What is the Morse Fall Scale?
The Morse Fall Scale (MFS) is a widely used, evidence-based tool that nurses and clinicians apply to rapidly assess a patient's likelihood of falling in hospital and other care settings. Developed by Janice Morse, it scores six independent risk factors and produces a single total between 0 and 125. A higher score indicates a higher fall risk and triggers correspondingly intensive fall-prevention measures.

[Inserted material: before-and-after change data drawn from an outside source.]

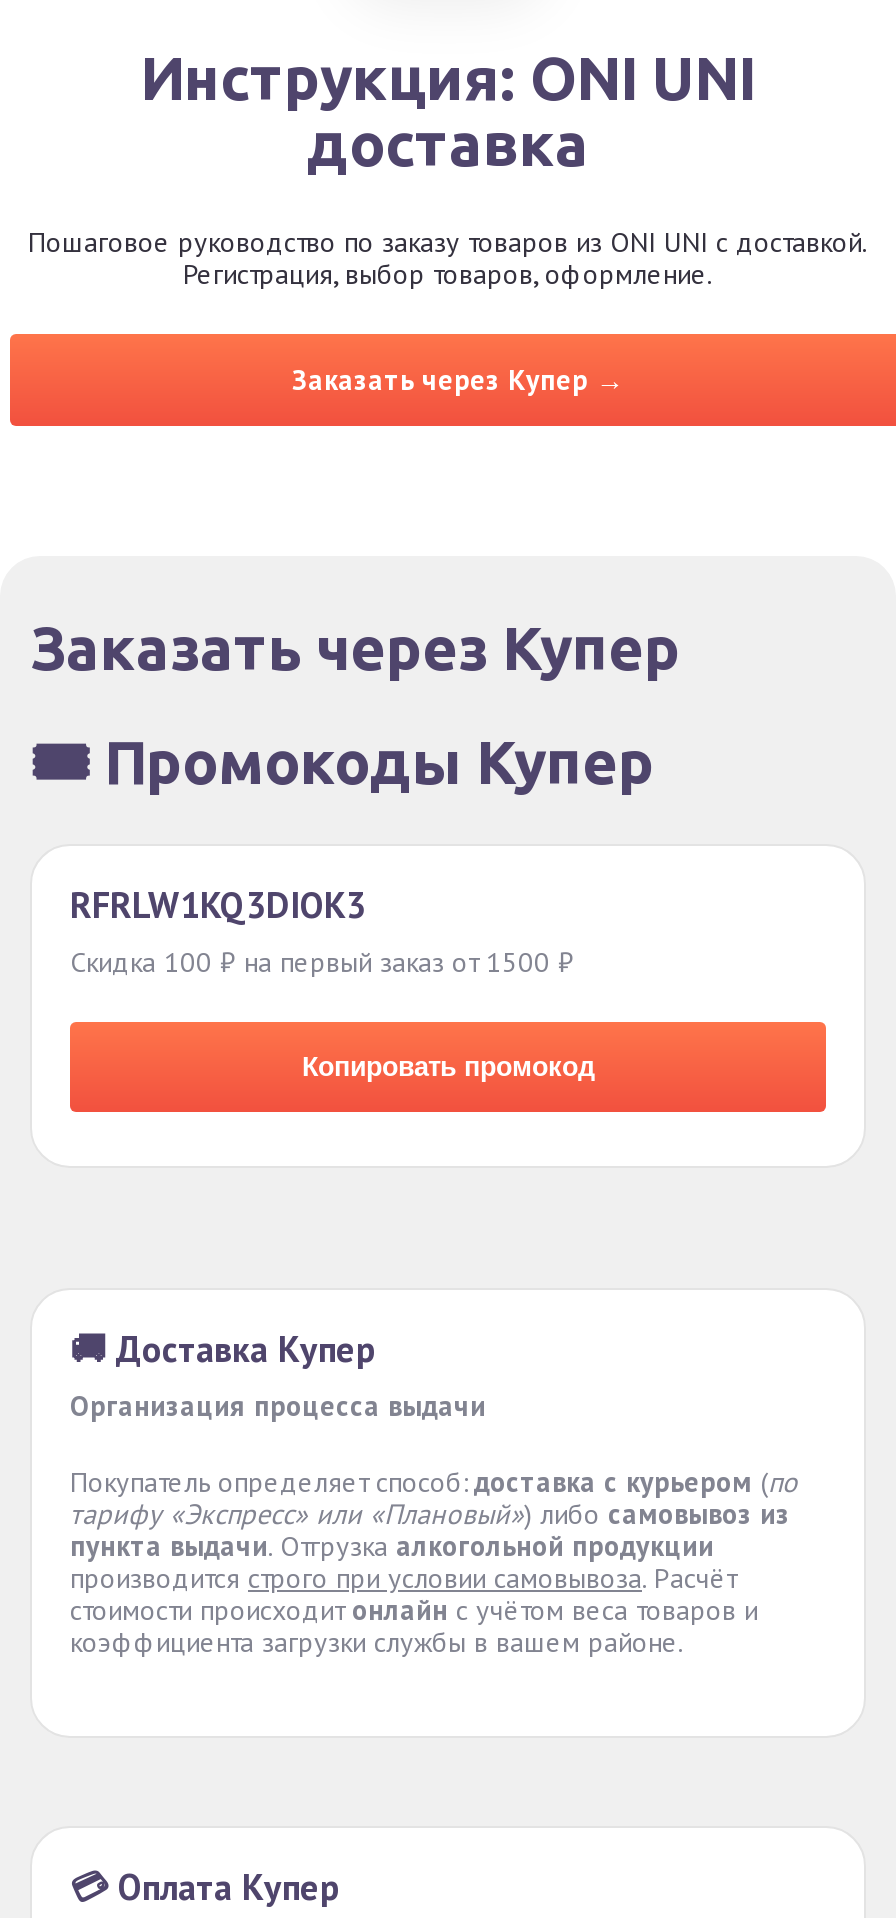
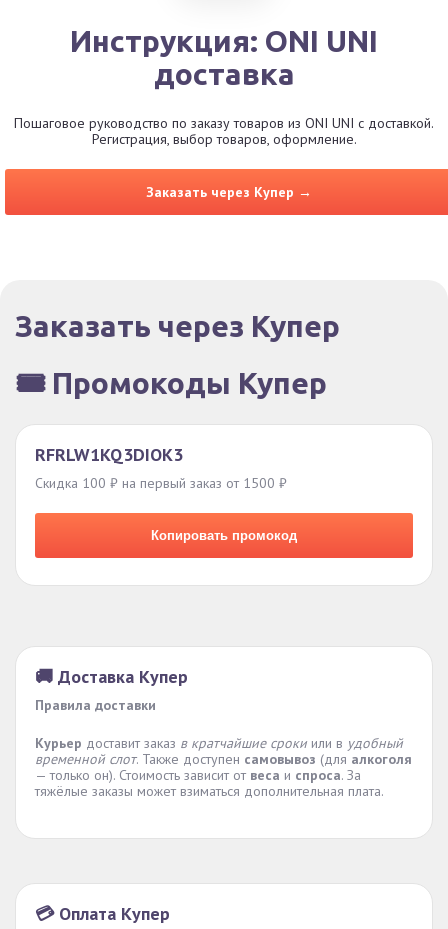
- Организация процесса выдачи
+ Правила доставки

- Покупатель определяет способ:доставка с курьером (по
- тарифу «Экспресс» или «Плановый») либо самовывоз из
- пункта выдачи. Отгрузка алкогольной продукции
- производится строго при условии самовывоза. Расчёт
- стоимости происходитонлайнс учётом веса товаров и
- коэффициента загрузки службы в вашем районе.
+ Курьер доставит заказ в кратчайшие сроки или в удобный
+ временной слот. Также доступен самовывоз (дляалкоголя
+ — только он). Стоимость зависит от веса и спроса. За
+ тяжёлые заказы может взиматься дополнительная плата.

How to use this calculator
Select the option that best describes the patient for each of the six items: history of falling, presence of a secondary medical diagnosis, the ambulatory aid being used, whether an IV or heparin lock is in place, the gait quality, and the patient's mental status (their awareness of their own mobility limitations). The calculator adds the weighted points and returns the total score with an interpreted risk level.
The formula explained
The total is simply the sum of all six selected weights:
$$\text{MFS} = \text{Fall History} + \text{Secondary Dx} + \text{Ambulatory Aid} + \text{IV / Heparin Lock} + \text{Gait} + \text{Mental Status}$$Fall history (0 or 25), Secondary diagnosis (0 or 15), Ambulatory aid (0, 15, or 30), IV/Heparin lock (0 or 20), Gait (0, 10, or 20), and Mental status (0 or 15). Each item carries its own clinical weight reflecting how strongly it predicts a fall.
Worked example
Consider a patient who has fallen recently (25), has more than one diagnosis (15), uses a cane (15), has no IV (0), has a weak gait (10), and overestimates their ability (15). Total =
$$25 + 15 + 15 + 0 + 10 + 15 = \mathbf{80}$$which is classified as High Risk.
FAQ
What scores mean high risk? Thresholds vary by facility, but a common scheme is 0–24 low risk, 25–44 moderate risk, and 45 or higher high risk.
How often should the MFS be repeated? Typically on admission, after a fall, after a change in condition, on transfer, and at scheduled intervals per facility policy.
Is this a diagnosis? No. The MFS is a screening aid. It supports clinical judgement and should never replace a full nursing assessment or local protocol.